The problem:
In your copy of the entries below, keep every word exactly and leave out all images.

== Data to examine ==

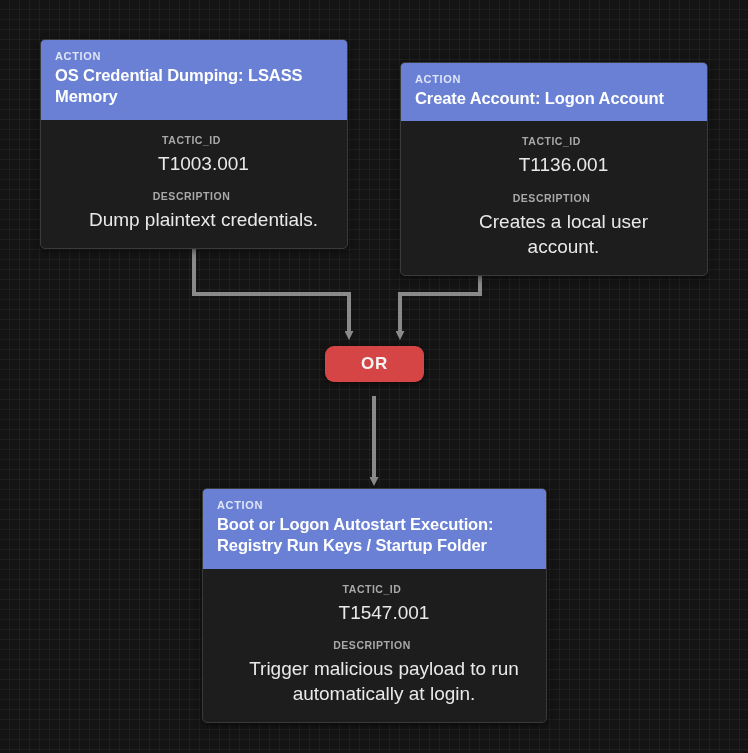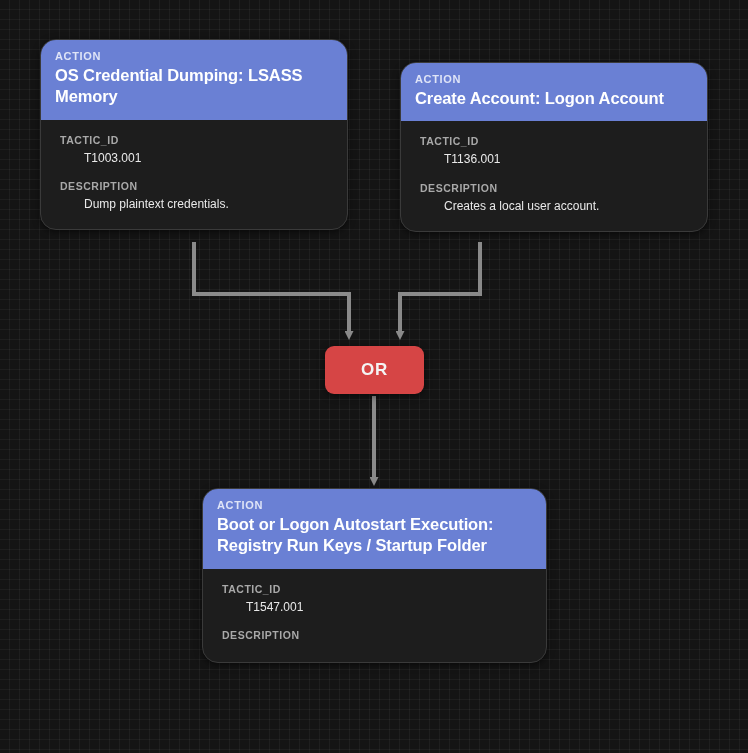--- a/index.html
+++ b/index.html
@@ -37,7 +37,7 @@
   
   .node {
     position: absolute;
-    border-radius: 16px;
+    border-radius: 5px;
     background: #1d1d1d;
     border: 1px solid #3a3a3a;
     box-shadow: 0 2px 7px rgba(0,0,0,0.55);

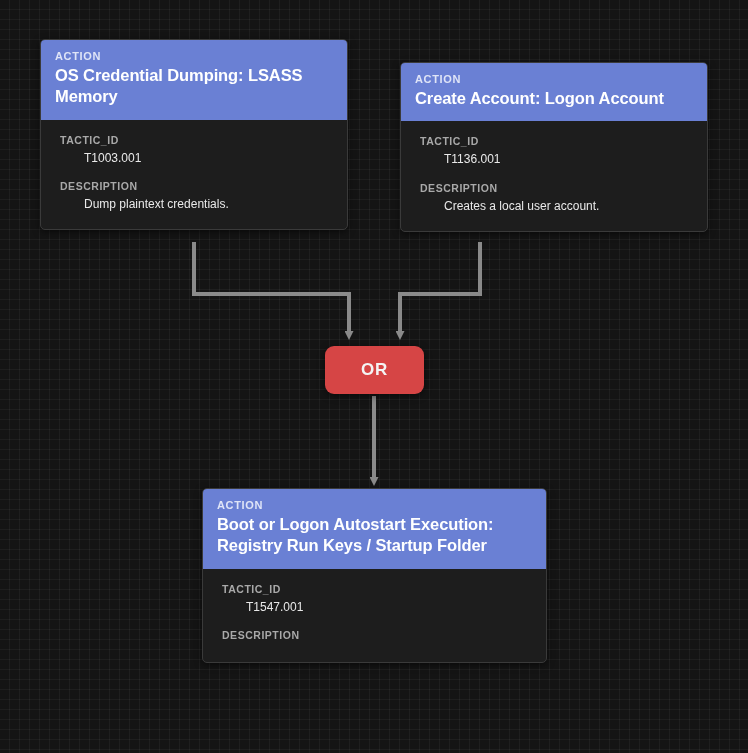--- a/index.html
+++ b/index.html
@@ -67,6 +67,7 @@
   .node-body {
     padding: 14px 24px 16px 19px;
     box-sizing: border-box;
+    text-align: center;
   }
   .field + .field { margin-top: 14px; }
   .field-label {

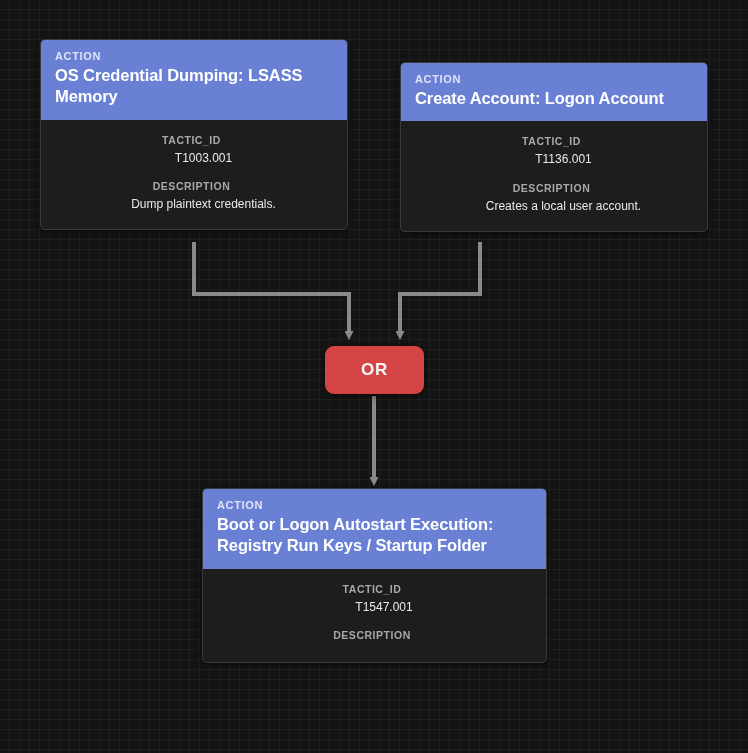--- a/index.html
+++ b/index.html
@@ -78,7 +78,7 @@
     margin-bottom: 5px;
   }
   .field-value {
-    font-size: 12px;
+    font-size: 19px;
     color: #e9e9e9;
     line-height: 1.33;
     margin-left: 24px;

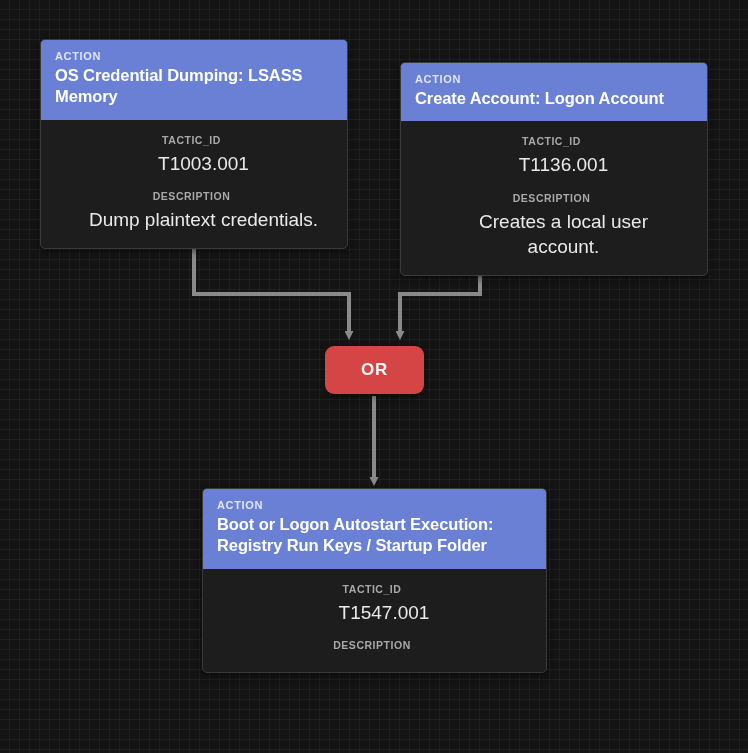--- a/index.html
+++ b/index.html
@@ -159,7 +159,7 @@
     </div>
   </div>
 
-  <div class="gate" style="left:325px; top:346px; width:99px; height:48px;">
+  <div class="gate" style="left:325px; top:346px; width:99px; height:36px;">
     <span>OR</span>
   </div>
 

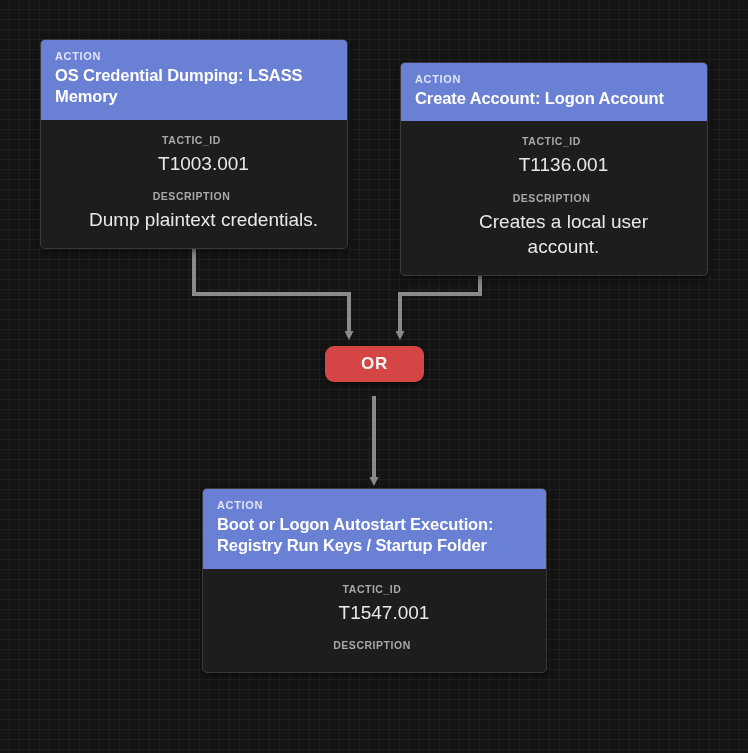--- a/index.html
+++ b/index.html
@@ -175,6 +175,7 @@
       </div>
       <div class="field">
         <div class="field-label">DESCRIPTION</div>
+        <div class="field-value">Trigger malicious payload to run automatically at login.</div>
       </div>
     </div>
   </div>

===

Written response:
--- a/index.html
+++ b/index.html
@@ -37,7 +37,7 @@
   
   .node {
     position: absolute;
-    border-radius: 16px;
+    border-radius: 5px;
     background: #1d1d1d;
     border: 1px solid #3a3a3a;
     box-shadow: 0 2px 7px rgba(0,0,0,0.55);

--- a/index.html
+++ b/index.html
@@ -67,6 +67,7 @@
   .node-body {
     padding: 14px 24px 16px 19px;
     box-sizing: border-box;
+    text-align: center;
   }
   .field + .field { margin-top: 14px; }
   .field-label {

--- a/index.html
+++ b/index.html
@@ -78,7 +78,7 @@
     margin-bottom: 5px;
   }
   .field-value {
-    font-size: 12px;
+    font-size: 19px;
     color: #e9e9e9;
     line-height: 1.33;
     margin-left: 24px;

--- a/index.html
+++ b/index.html
@@ -159,7 +159,7 @@
     </div>
   </div>
 
-  <div class="gate" style="left:325px; top:346px; width:99px; height:48px;">
+  <div class="gate" style="left:325px; top:346px; width:99px; height:36px;">
     <span>OR</span>
   </div>
 

--- a/index.html
+++ b/index.html
@@ -175,6 +175,7 @@
       </div>
       <div class="field">
         <div class="field-label">DESCRIPTION</div>
+        <div class="field-value">Trigger malicious payload to run automatically at login.</div>
       </div>
     </div>
   </div>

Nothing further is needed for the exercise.